Dr. Boyles appealed his removal to the Board, alleging that the VAMC had relied on defamatory and false reports in terminating him, had retaliated against him for whistleblowing, and had discriminated against him based on his age and physical handicap. The Administrative Judge (AJ) instructed Dr. Boyles to demonstrate that the Board had jurisdiction over his appeal. Dr. Boyles asserted that that he was entitled to appeal under 5 U.S.C. § 4303(e) (3), which deals with adverse personnel actions based on unacceptable performance. That section provides that an employee in the excepted service and covered by subchapter II of chapter 75, who has been removed, may appeal to the Board under 5 U.S.C. § 7701. 5 U.S.C. § 4303(e) (3) (Supp.1994). Subchapter II, which deals with adverse actions generally, defines in Sec. 7511 who is an "employee" covered by Subchapter II. Subsection (a) (1) (C) of Sec. 7511 limits individuals in the excepted service who are "employees" to two categories, the second of which is an individual "who has completed 2 years of current continuous service in the same or similar positions in an Executive agency under other than a temporary appointment limited to 2 years or less." 5 U.S.C. § 7511(a) (1) (C) (ii) (Supp.1994). Dr. Boyles stated that he had completed two years of current continuous service in the same or similar positions in an Executive Agency other than a temporary appointment limited to two years or less, and listed his positions in several Veterans' Administration hospitals over the years.
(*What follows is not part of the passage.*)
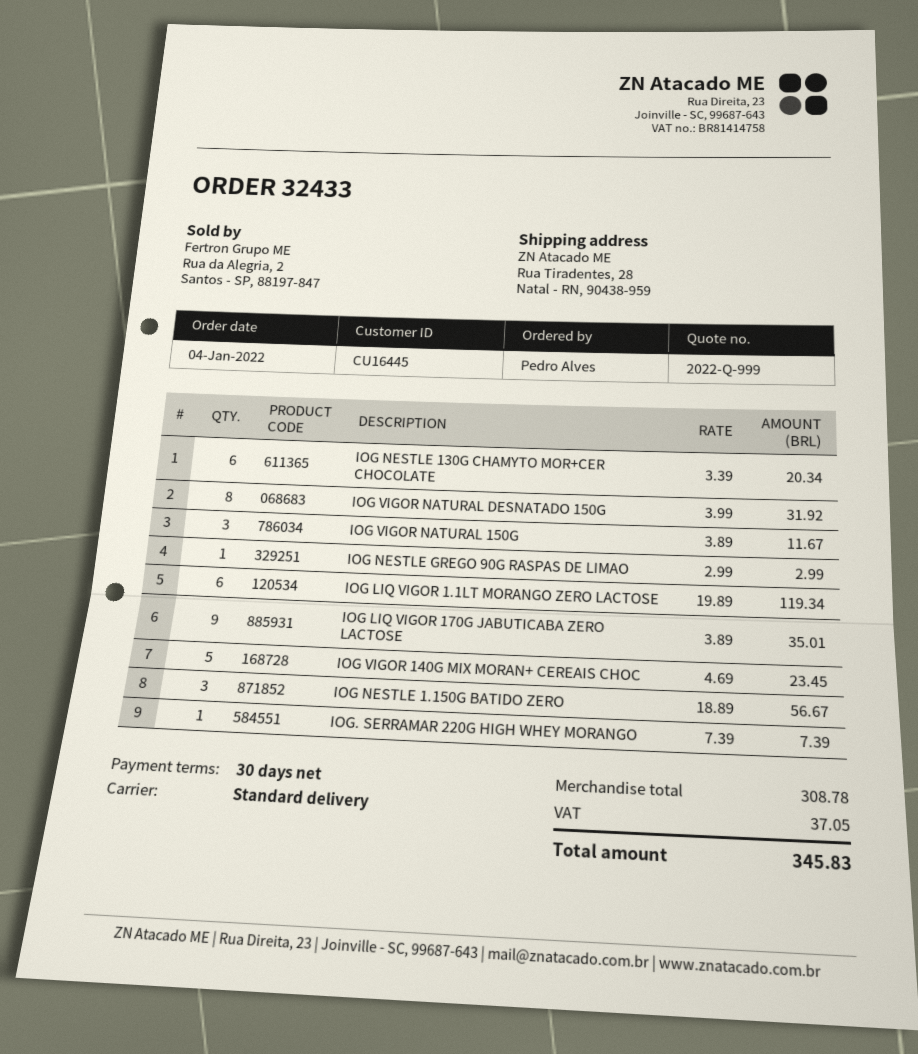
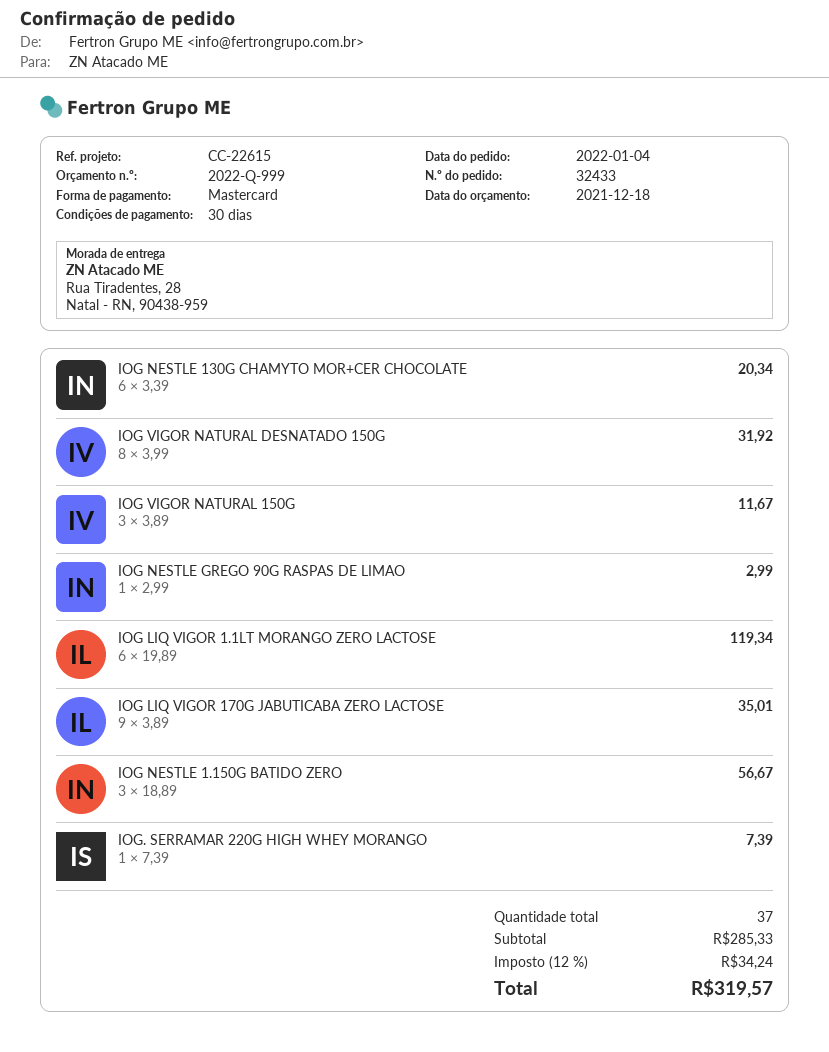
IOG VIGOR 140G MIX MORAN+ CEREAIS CHOC: 5 x 4.69 = 23.45 -> none
subtotal: 308.78 -> 285.33
tax: 37.05 -> 34.24
total: 345.83 -> 319.57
The AJ found that 5 U.S.C. § 7511(b) (10) expressly excluded individuals with the Veterans Health Administration under the circumstances of Dr. Boyles, from the category of "employees" who are entitled to appeal adverse personnel actions to the Board under 5 U.S.C. § 7701. The AJ noted that even if Dr. Boyles were not excluded by Sec. 7511(b) (10), he did not make a nonfrivolous allegation that he had completed two years of "current continuous service," given the break in service between 1972 and his most recent service.2
Dr. Boyles did not file a petition for review of the AJ's decision by the Board, and the AJ's decision became the final decision of the Board. See 5 C.F.R. Sec. 1201.113 (1994). This appeal followed.
STANDARD OF REVIEW
On appeal, our task is to determine whether the Board's decision is
(1) arbitrary, capricious, an abuse of discretion, or otherwise not in accordance with law;
(2) obtained without procedures required by law, rule, or regulation having been followed; or
(3) unsupported by substantial evidence....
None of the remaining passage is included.